Good Extremely Fine. Very Rare; only three other examples on CoinArchives.

This coin cited in B. Woytek, Moneta Imperii Romani 14 (2010);
This coin published in X. Calicó, Los Aureos Romanos (2002);
Ex Bank Leu Fixed Price List, December 1990, 5;
Ex Hess-Leu 49, 27 April 1971, lot 354;
Ex Baron Friedrich von Schennis Collection, J. Hirsch XXXIII, 17 November 1913, lot 1217;
Ex Ernst Herzfelder Collection, J. Hirsch XXIX, 9 November 1910, lot 968.

Trajan was the first of the Roman emperors to depict the figure and attributes of Hercules on his coinage. This was perhaps on account of Trajan having been born in Italica in southern Spain where Hercules was particularly venerated as Hercules Gaditanus (the name pertaining to the temple to Hercules outside the Phoenician city of Gadir on the southern coast of Spain). Strack argued that this type is a depiction of the cult-image of Hercules Gaditanus, and though the image is certainly suggestive of being a representation of a cult-statue, there is no corroborating evidence (Untersuchungen zur römischen Reichsprägung des zweiten Jahrhunderts. I. Die Reichsprägung des Traian, Stuttgart, 1931). Indeed, the reverse types of Hadrian make specific reference to Hercules Gaditanus and depict Hercules standing from an altogether different viewpoint, with the attribute of the apples of the Hesperides rather than the lion skin (see RIC 125).

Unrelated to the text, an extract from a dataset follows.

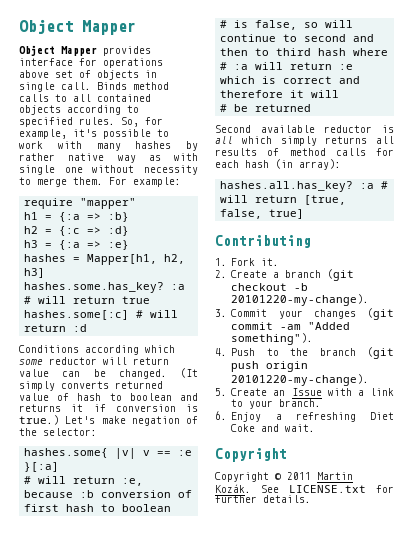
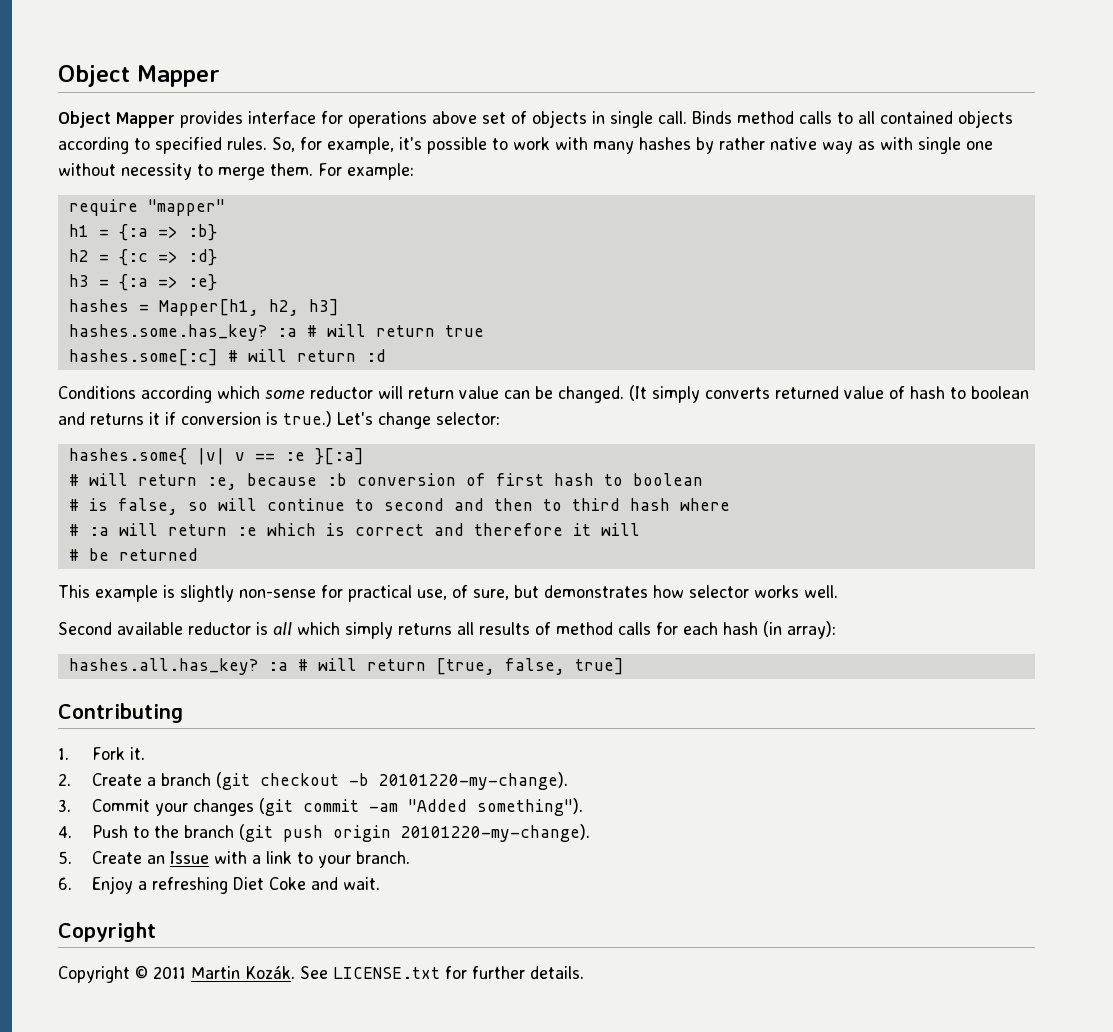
[101,416,198,426] [19,428,37,436] make negation of the -> [378,412,431,429] change
(312, 108) none -> [58,585,838,602] // This example is slightly non-sense for practical use, of sure, but demonstrates how selector works well.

An equally likely source for the representation may have been the statue that stood near the Ara Maxima Herculis Invicti, the great altar to the hero in the Forum Boarium in Rome. This was a sacred spot which legend tells us was where Hercules killed the giant Cacus who had stolen some of the cattle of Geryon from him (for the full story see Livy 1.7). Despite this, the gilded bronze statue discovered on the site of the Forum Boarium, now housed by the Capitoline Museum of Rome, also lacks the attribute of the lion skin.

Lacking a clear source for the representation, this rare aureus is best understood within the context of the close association Trajan cultivated between himself and Hercules. The orations addressed to Trajan by Dio Chrysostom directly identify the emperor with Hercules, a comparison also made by Pliny (see Dio Chrysostom, On Kingship A, 84 and Pliny, Panegyricus, 14.5). A series of quadrantes struck under Trajan make the same equation, depicting Hercules in the place of the emperor on the obverse, alongside his imperial titles (RIC 698, 700-2). In another numismatic representation, the column celebrating Trajan's victory over the Dacians is depicted in the form of a club resting on a lionskin pedestal (see RIC 581, pl. XI, 202), likening the emperor's triumph to a Herculean labour. A statue in the collection of the Palazzo Massimo alle Terme in Rome makes the association most clear, depicting Trajan as Hercules-Silvanus, draped with a lionskin in much the same manner as Hercules depicted on the aureus presented here (for further discussion, see O. J. Hekster, Propagating power: Hercules as an example for second-century emperors in Herakles and Hercules, 2003, pp. 20-35).